Transcriptome analysis of emamectin benzoate caused midgut damage by inducing oxidative stress, energy metabolism disorder and apoptosis in gypsy moth (Lymantria dispar).

Abstract

Emamectin benzoate (EMB) is a semisynthetic bioinsecticide, which has been widely used in the control of forestry and agricultural pests. However, the mechanism of its toxic effects on the non-neural tissues has been rarely reported. Here, we explored the mechanism of the midgut damage induced by EMB in gypsy moth (Lymantria dispar) in order to better understand the toxicological mechanism of EMB. Our results confirmed that EMB caused damage to the midgut of gypsy moth by inducing apoptosis. Transcriptome showed that 1469, 650 and 950 genes were significantly differentially expressed in the midgut of gypsy moth after 24, 48 and 72 h of EMB exposure, and oxidative stress, energy metabolism disorder and apoptosis may be related to the toxic effects of EMB. The indicators related to oxidative stress, energy metabolism and apoptosis were further examined.
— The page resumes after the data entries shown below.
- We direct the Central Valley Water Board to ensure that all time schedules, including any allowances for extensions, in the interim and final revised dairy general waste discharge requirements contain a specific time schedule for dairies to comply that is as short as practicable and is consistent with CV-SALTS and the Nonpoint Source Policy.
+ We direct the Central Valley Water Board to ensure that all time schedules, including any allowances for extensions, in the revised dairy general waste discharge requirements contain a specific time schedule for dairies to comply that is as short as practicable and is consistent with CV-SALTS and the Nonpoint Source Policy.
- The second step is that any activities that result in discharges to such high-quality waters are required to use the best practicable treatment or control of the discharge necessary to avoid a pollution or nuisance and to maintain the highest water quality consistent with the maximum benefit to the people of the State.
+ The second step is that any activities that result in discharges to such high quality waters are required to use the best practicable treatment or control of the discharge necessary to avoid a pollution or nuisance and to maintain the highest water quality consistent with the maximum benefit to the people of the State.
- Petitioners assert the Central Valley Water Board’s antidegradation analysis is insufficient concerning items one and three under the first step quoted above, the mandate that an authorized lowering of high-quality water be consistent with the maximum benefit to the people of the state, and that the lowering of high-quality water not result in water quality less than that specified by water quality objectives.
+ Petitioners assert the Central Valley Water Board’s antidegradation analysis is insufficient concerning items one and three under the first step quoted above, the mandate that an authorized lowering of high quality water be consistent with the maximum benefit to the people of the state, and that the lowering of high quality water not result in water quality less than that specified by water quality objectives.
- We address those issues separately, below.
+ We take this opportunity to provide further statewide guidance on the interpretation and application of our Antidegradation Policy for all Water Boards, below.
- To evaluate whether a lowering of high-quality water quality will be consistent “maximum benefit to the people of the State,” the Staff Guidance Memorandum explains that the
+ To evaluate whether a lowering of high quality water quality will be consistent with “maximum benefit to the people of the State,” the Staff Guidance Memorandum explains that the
The results showed that EMB could cause oxidative stress by increasing ROS level and inhibiting antioxidant enzymes (P < 0.05), such as catalase (CAT), superoxide dismutase (SOD), and glutathione peroxidase (GPx), which in turn causes mitochondria injury. Subsequently, energy metabolism was inhibited by downregulating the activities and mRNA level of energy metabolism enzymes. Furthermore, the mitochondrial apoptosis pathway was activated, triggering apoptosis, and eventually causing midgut injury in gypsy moth. Our results indicated that EMB caused damage to midgut by inducing oxidative stress, energy metabolism disorder and apoptosis in gypsy moth. Our findings shed new light on the toxicological mechanism of EMB on non-neural tissues from oxidative stress, energy metabolism and apoptosis perspectives. © 2022 Society of Chemical Industry.